Speech Recognition with Segmental Conditional Random Fields: A Summary of the JHU CLSP 2010 Summer Workshop

  • Geoffrey Zweig ,
  • Patrick Nguyen ,
  • Dirk Van Compernolle ,
  • Kris Demuynck ,
  • Les Atlas ,
  • Pascal Clark ,
  • Greg Sell ,
  • Meihong Wang ,
  • Fei Sha ,
  • Hynek Hermansky ,
  • Damianos Karakos ,
  • Aren Jansen ,
  • Samuel Thomas ,
  • Samuel Bowman ,
  • Justine Kao ,
  • G.S.V.S. Sivaram

ICASSP 2011 |

Published by IEEE

This paper summarizes the 2010 CLSP Summer Workshop on speech recognition at Johns Hopkins University. The key theme of the workshop was to improve on state-of-the-art speech recognition systems by using Segmental Conditional Random Fields (SCRFs) to integrate multiple types of information.
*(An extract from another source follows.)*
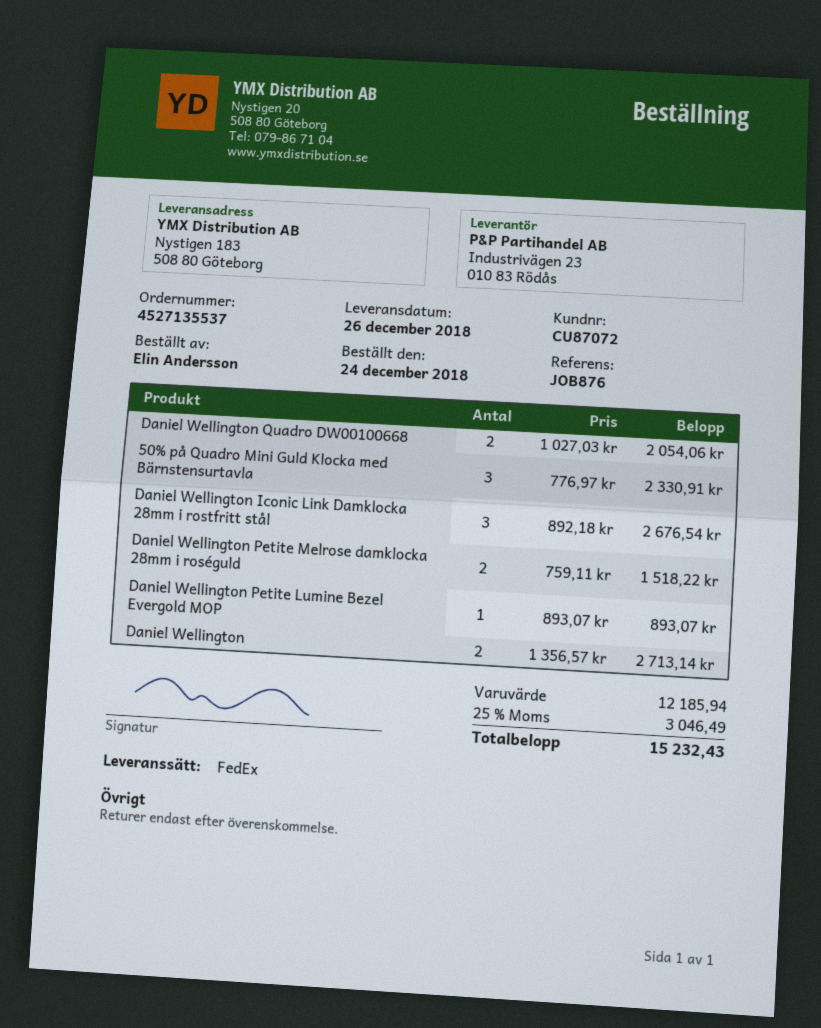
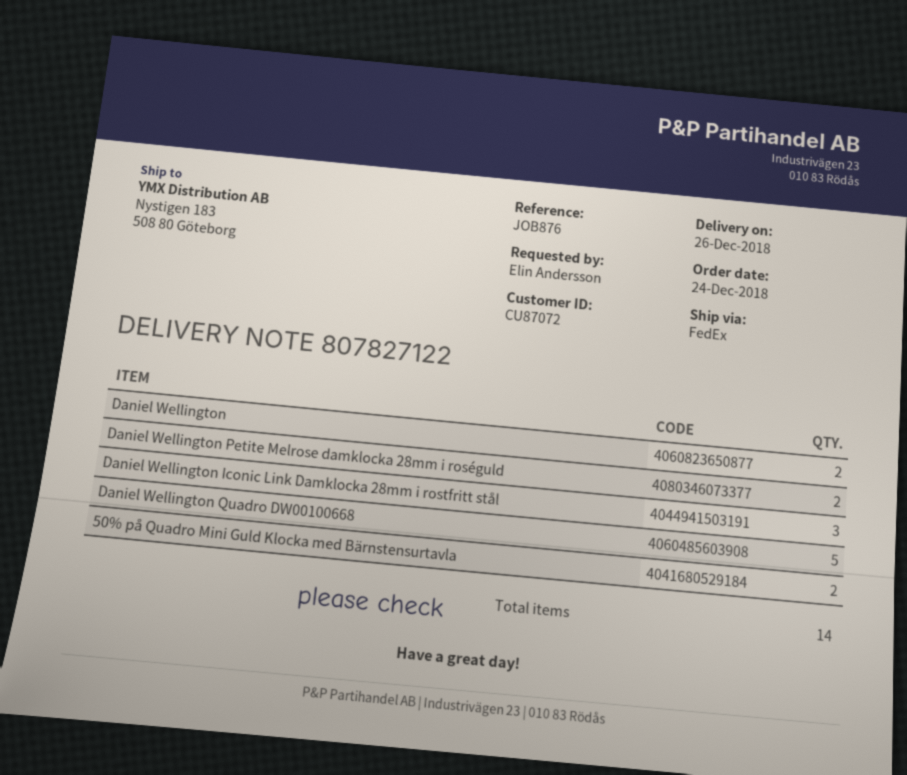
Daniel Wellington Quadro DW00100668: 2 -> 5
50% på Quadro Mini Guld Klocka med Bärnstensurtavla: 3 -> 2
Daniel Wellington Petite Lumine Bezel Evergold MOP: 1 -> none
This approach uses a state-of-the-art baseline as a springboard from which to add a suite of novel features including ones derived from acoustic templates, deep neural net phoneme detections, duration models, modulation features, and whole word point-process models. The SCRF framework is able to appropriately weight these different information sources to produce significant gains on both the Broadcast News and Wall Street Journal tasks.